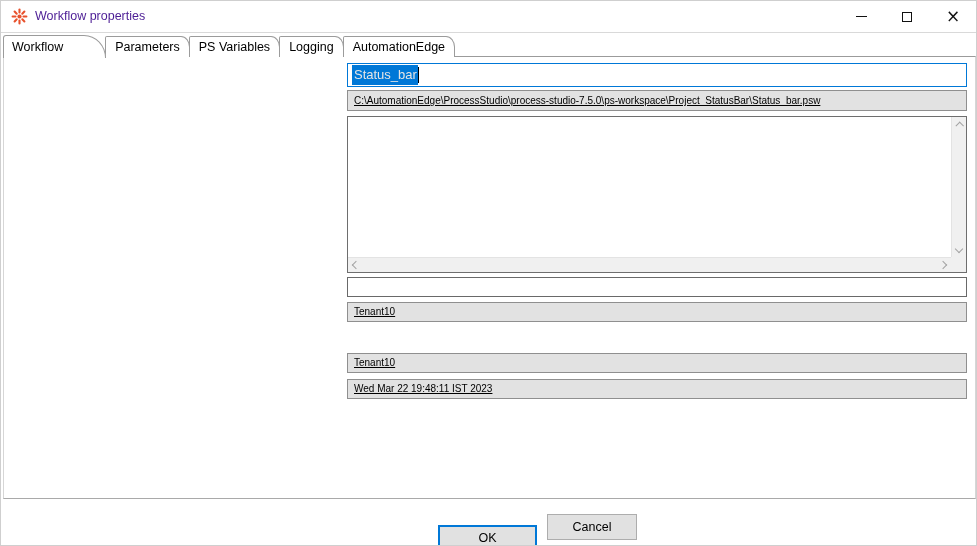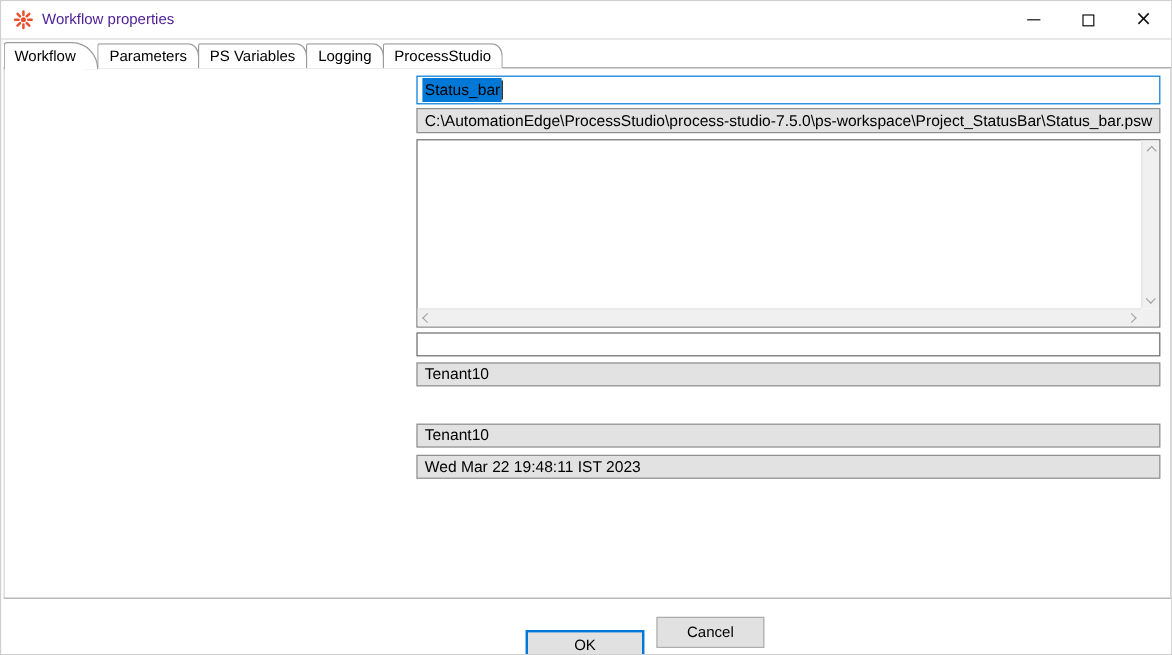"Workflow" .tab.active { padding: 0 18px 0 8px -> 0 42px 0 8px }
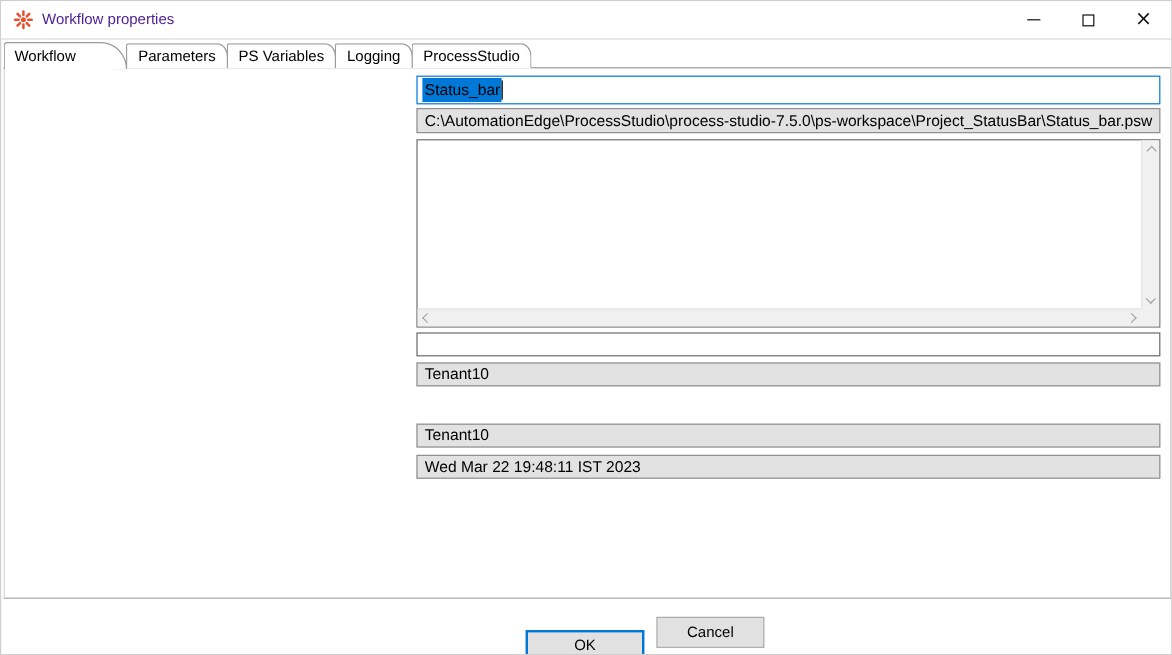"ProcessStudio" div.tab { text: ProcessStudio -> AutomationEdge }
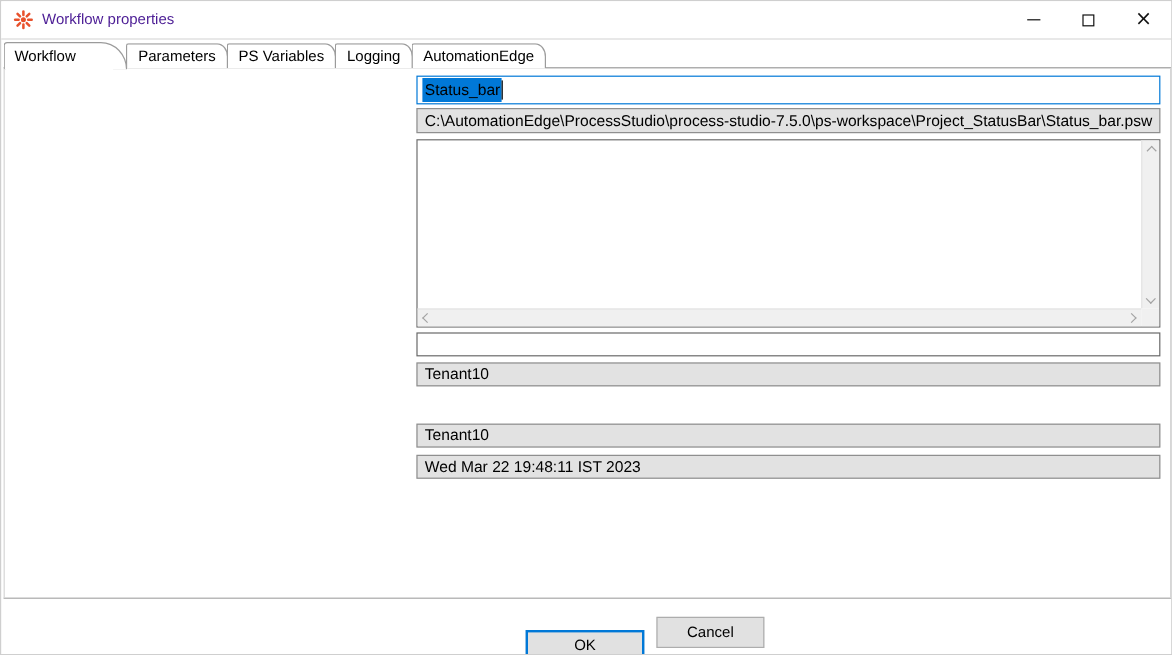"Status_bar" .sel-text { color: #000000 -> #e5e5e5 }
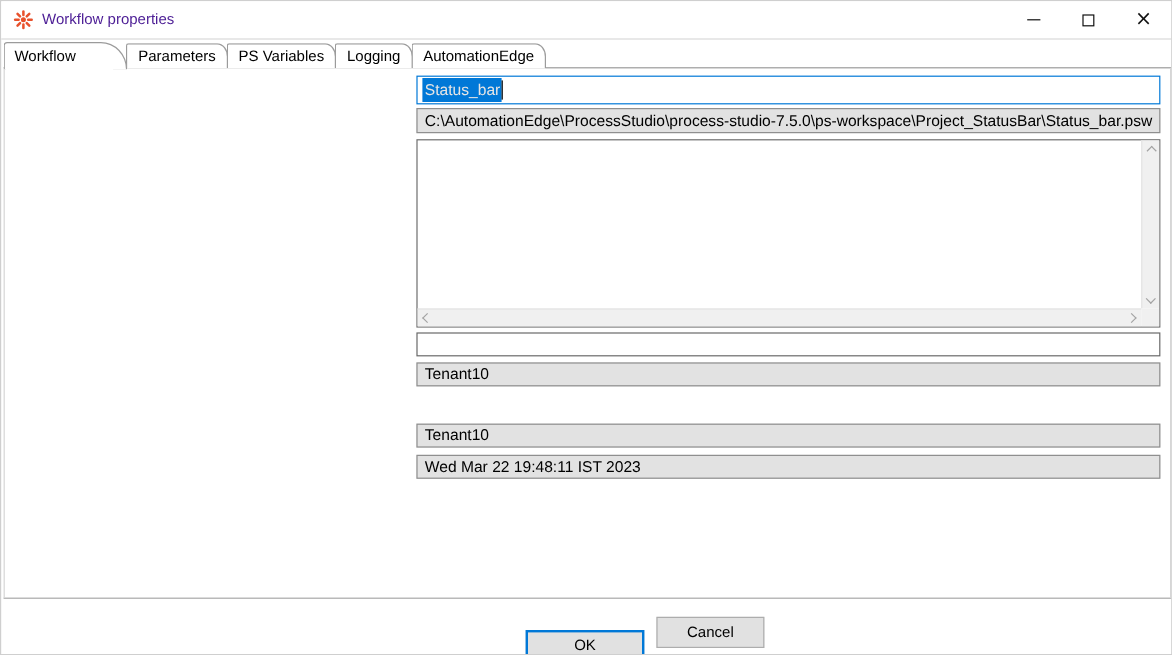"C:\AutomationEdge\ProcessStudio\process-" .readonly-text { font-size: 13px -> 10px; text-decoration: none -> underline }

--

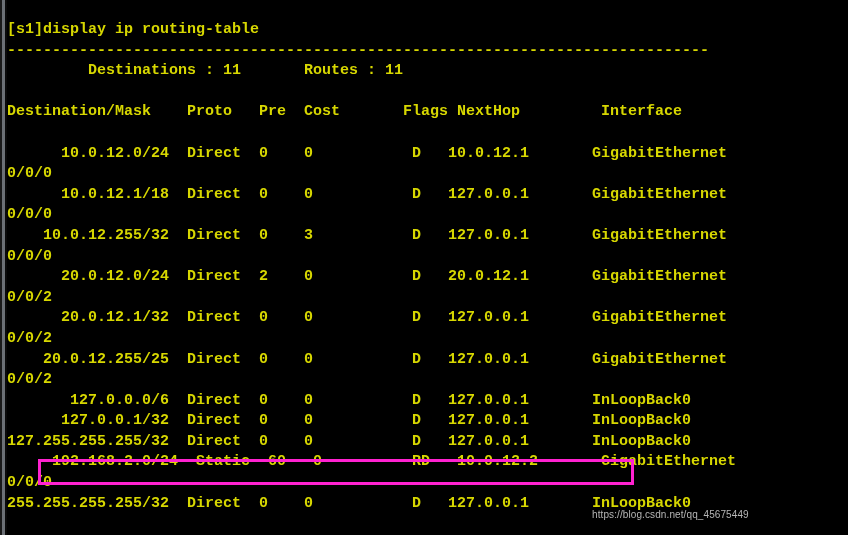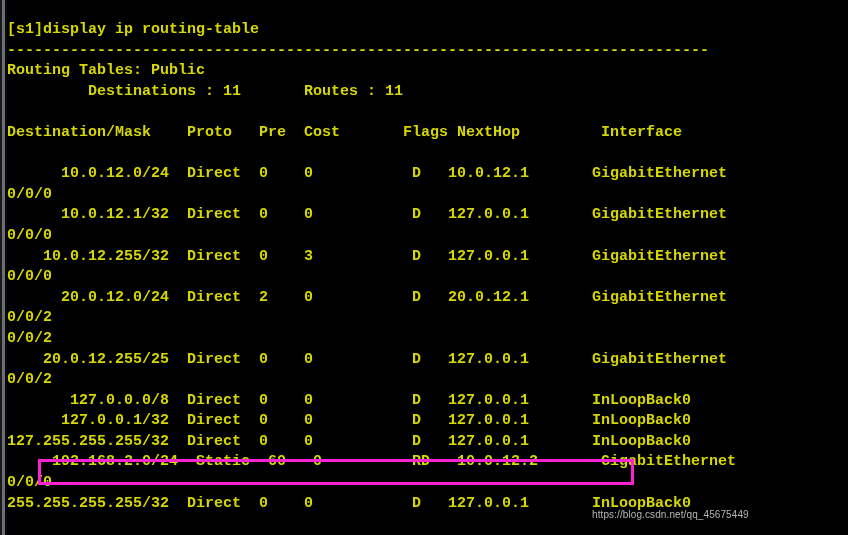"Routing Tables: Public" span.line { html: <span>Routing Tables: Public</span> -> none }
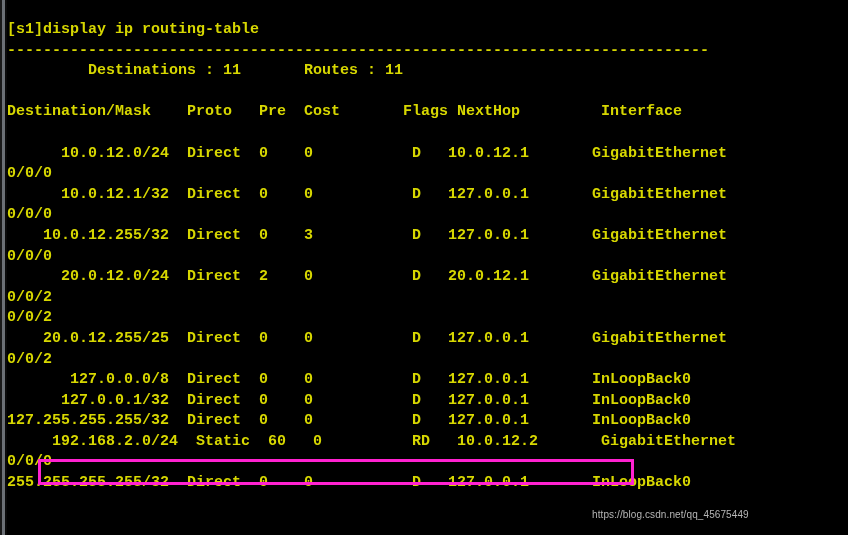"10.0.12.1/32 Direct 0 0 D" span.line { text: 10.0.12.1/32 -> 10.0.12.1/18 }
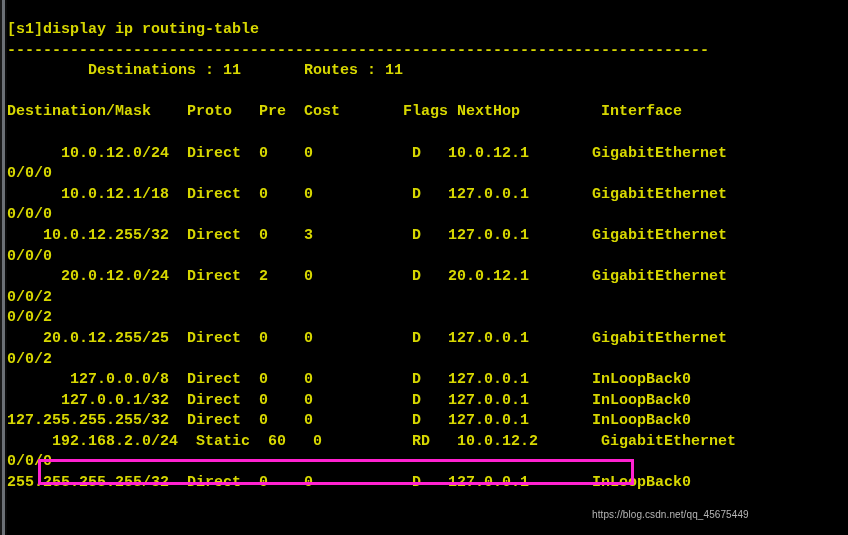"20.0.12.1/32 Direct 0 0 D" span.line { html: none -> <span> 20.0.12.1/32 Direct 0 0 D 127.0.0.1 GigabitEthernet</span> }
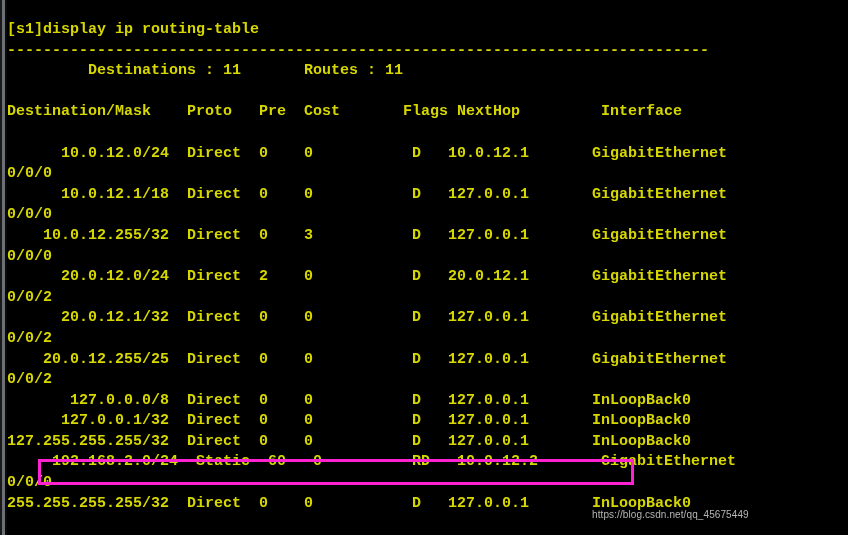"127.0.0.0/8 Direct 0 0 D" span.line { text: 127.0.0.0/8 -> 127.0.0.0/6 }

**Prompt**
Using the entries above, transcribe every line from the line containing "text: 10.0.12.1/32 ->" through the line containing "text: 127.0.0.0/8 ->". Do not copy pictures.

**Worked solution**
"10.0.12.1/32 Direct 0 0 D" span.line { text: 10.0.12.1/32 -> 10.0.12.1/18 }
"20.0.12.1/32 Direct 0 0 D" span.line { html: none -> <span> 20.0.12.1/32 Direct 0 0 D 127.0.0.1 GigabitEthernet</span> }
"127.0.0.0/8 Direct 0 0 D" span.line { text: 127.0.0.0/8 -> 127.0.0.0/6 }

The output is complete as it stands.